A lua estava alta no céu e a fumaça começava a se dissipar. As chamas nas casas aos poucos eram apagadas pelos moradores da vila com a ajuda dos soldados, enquanto outros formavam um aglomerado sob a torre, na esperança de ouvir o Cavaleiro falar. Ninguém naquela vila jamais vira um Cavaleiro do rei até hoje, nem mesmo dona Nimr ou o ancião Bouden em seus tantos anos. Viram um punhado de Cavaleiros, sim, treinados em outros castelos por senhores menores; o próprio suserano da Vila do Vale, se é que ainda o tinham, detinha a espada juramentada de três Cavaleiros, e estes de anos em anos passavam por ali. Mas um Cavaleiro da Ordem dos Doze era história, era outra coisa, algo mais. Ancião Bouden nas manhãs de doutrinação, quando Marthir não era mais que uma criança contava a ele e às outras crianças historias de como os Doze Cavaleiros do Rei eram extraordinariamente poderoso, quase seres mágicos. Homens que não envelheciam e detentores de infinita sabedoria. Eram tantas as histórias que lhe eram contadas que Marthir se perguntava com frequência por que homens tão poderosos não salvaram seu pai naquela noite. Agora quinze anos depois Tetragon lhe falava de ouro e recompensas e fazia promessas de reconstrução para aqueles que perderam algum bem material. Se havia alguma magia naquele homem? Marthir só podia afirmar até então que não viu nada de sobrenatural na forma que ele derrotou a bruxa, apenas truques.

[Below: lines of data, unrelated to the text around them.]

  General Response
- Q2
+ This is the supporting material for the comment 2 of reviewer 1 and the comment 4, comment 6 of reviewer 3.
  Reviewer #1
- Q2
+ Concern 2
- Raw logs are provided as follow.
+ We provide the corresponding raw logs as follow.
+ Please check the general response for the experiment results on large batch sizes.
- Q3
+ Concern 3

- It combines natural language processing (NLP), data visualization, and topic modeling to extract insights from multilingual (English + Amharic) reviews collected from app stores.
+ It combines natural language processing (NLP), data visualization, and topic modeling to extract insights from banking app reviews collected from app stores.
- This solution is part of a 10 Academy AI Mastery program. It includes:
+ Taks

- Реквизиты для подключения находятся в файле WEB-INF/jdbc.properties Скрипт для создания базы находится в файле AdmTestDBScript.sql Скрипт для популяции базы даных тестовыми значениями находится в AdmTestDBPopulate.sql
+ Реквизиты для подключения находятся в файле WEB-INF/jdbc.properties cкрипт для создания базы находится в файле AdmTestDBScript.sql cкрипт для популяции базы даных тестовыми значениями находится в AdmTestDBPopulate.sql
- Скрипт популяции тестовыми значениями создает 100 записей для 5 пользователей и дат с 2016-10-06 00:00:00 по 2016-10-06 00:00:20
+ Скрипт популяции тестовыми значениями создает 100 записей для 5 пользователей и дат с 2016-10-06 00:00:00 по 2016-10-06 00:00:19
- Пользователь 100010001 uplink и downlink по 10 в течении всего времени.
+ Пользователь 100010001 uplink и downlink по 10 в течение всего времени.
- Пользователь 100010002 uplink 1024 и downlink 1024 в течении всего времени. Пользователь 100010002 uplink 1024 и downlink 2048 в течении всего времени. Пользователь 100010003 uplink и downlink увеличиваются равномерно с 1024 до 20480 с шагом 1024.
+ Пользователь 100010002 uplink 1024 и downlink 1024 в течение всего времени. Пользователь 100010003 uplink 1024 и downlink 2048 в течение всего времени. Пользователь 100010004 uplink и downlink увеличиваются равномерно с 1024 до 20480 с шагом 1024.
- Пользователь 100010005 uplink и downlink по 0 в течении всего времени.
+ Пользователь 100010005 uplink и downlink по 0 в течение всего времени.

Conversas triviais se estendiam do lado de fora da torre e com os passar do tempo as pessoas voltaram para suas casas, deixando apenas Marthir, Tetragon, dona Nimr e o ancião. Os amigos de Marthir também já haviam ido, prometendo visitá-lo ao amanhecer. Tetragon se levantou e o corajoso rapaz também se levantou, esperando uma despedida.

— Gostaria de conversar com Marthir. A sós. – o Cavaleiro disse, para a surpresa do garoto que voltou a se sentar.

Dona Nimr olhou com suspeita para o homem, mas Marthir acenou com a cabeça para que ela fosse para casa sem ele. O ancião ofereceu o abrigo da sala da torre e o conforto de suas cadeiras para os dois poderem conversar, e também se retirou.

Os olhos cor de mel de Tetragon brilhavam sob a luz das velas nas paredes e sobre a mesa. Ele encarava Marthir sem tirar o sorriso do rosto. Aquilo o estava incomodando. O Cavaleiro começou a falar:

— O que você fez hoje foi de uma coragem absurda. Nem mesmo meus soldados fariam algo parecido.

— Alguns diriam que foi tolice.

— De certo modo. – enquanto Tetragon falava, usava um pedaço de tecido para amarrar os cabelos azulados em um pequeno rabo de cavalo. – Quinze anos sem a ocorrência de uma bruxa por aqui, provavelmente é algum tipo de recorde. Mas tão pouco contato fez com que você não as temesse como os monstros que são e isso o encorajou.

— Acredite, eu tive contato o bastante. – Marthir respondeu com pesar. Inclinou a cabeça para o lado fitando o chão e uma mecha de seus cabelos castanhos acompanhou o movimento deixando sua cicatriz em forma de estrela a mostra.

Tetragon esticou um dedo envolto em uma manopla azul tocando o rosto do garoto sob a cicatriz: – Posso ver. – em seguida sem ajuda começou a desprender as presilhas de couro que prendiam sua placa de peito. Deixou o metal cair no chão com um baque e passou a despir os braços, fazendo aquele amontoado de aço azul marinho aumentar ao seu lado. Marthir o olhava confuso. – Também tenho a marca de uma bruxa. – Já sem a parte superior da armadura Tetragon se sentou e puxou a cota de malha pra cima jogando-a no chão e tirando a camisa de algodão em seguida. A cicatriz marcava o peitoral definido do Cavaleiro embaixo do mamilo esquerdo. Era idêntica à de Marthir, não medindo mais do que a ponta de um dedo mindinho e tendo o mesmo formato pentagonal. – É o que acontece quando se é perfurado pela espada de uma bruxa e se sobrevive para contar a história. – explicou.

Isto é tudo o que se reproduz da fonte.